Revision tracking records
++++++

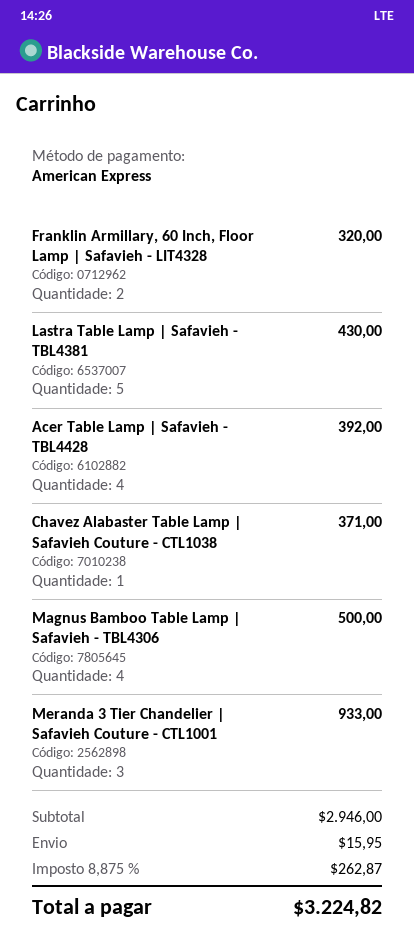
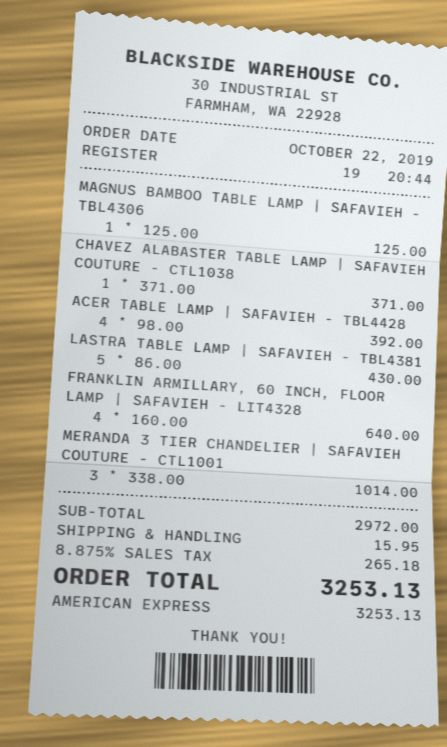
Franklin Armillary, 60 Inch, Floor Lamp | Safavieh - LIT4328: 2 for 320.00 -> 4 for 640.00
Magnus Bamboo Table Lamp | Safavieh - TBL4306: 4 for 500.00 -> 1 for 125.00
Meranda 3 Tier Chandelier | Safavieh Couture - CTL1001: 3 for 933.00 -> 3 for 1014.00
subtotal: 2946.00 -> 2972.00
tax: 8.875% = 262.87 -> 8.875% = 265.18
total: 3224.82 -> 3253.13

++++++

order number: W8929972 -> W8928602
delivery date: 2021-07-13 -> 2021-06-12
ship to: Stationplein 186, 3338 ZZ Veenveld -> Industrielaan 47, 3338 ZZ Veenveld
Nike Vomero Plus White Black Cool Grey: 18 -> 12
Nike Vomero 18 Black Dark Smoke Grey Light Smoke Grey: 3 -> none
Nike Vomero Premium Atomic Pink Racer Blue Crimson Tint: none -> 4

++++++

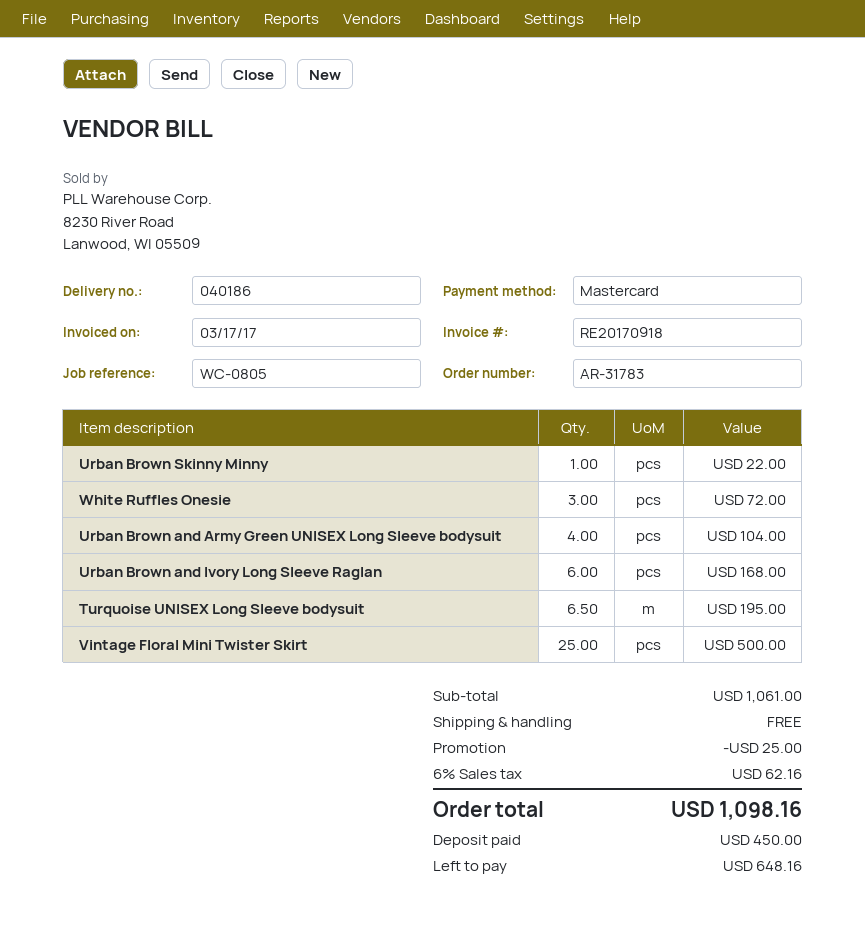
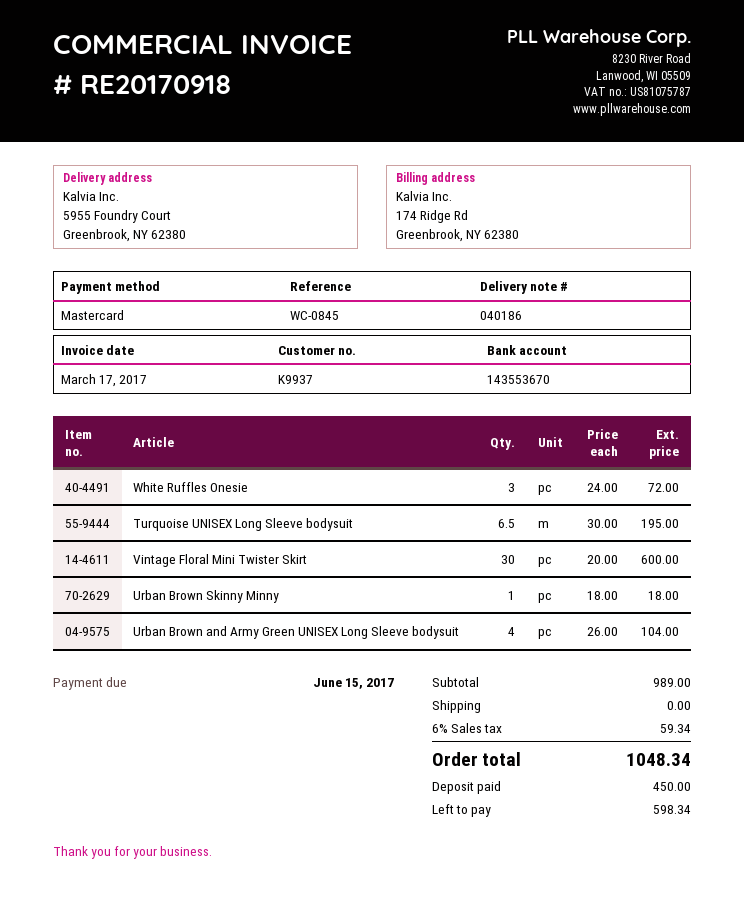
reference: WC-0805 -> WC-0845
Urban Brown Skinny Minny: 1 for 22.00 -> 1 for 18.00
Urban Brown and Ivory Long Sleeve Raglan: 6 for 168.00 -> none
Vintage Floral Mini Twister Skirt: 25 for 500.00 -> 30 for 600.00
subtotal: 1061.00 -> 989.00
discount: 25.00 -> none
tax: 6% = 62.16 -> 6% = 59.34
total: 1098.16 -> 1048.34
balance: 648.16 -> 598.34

++++++

To do: Find "Nike Vomero 18" in the entries above and copy that whole line exactly, then each line after it through the line that contains "Nike Vomero Premium".

Exercise output:
Nike Vomero 18 Black Dark Smoke Grey Light Smoke Grey: 3 -> none
Nike Vomero Premium Atomic Pink Racer Blue Crimson Tint: none -> 4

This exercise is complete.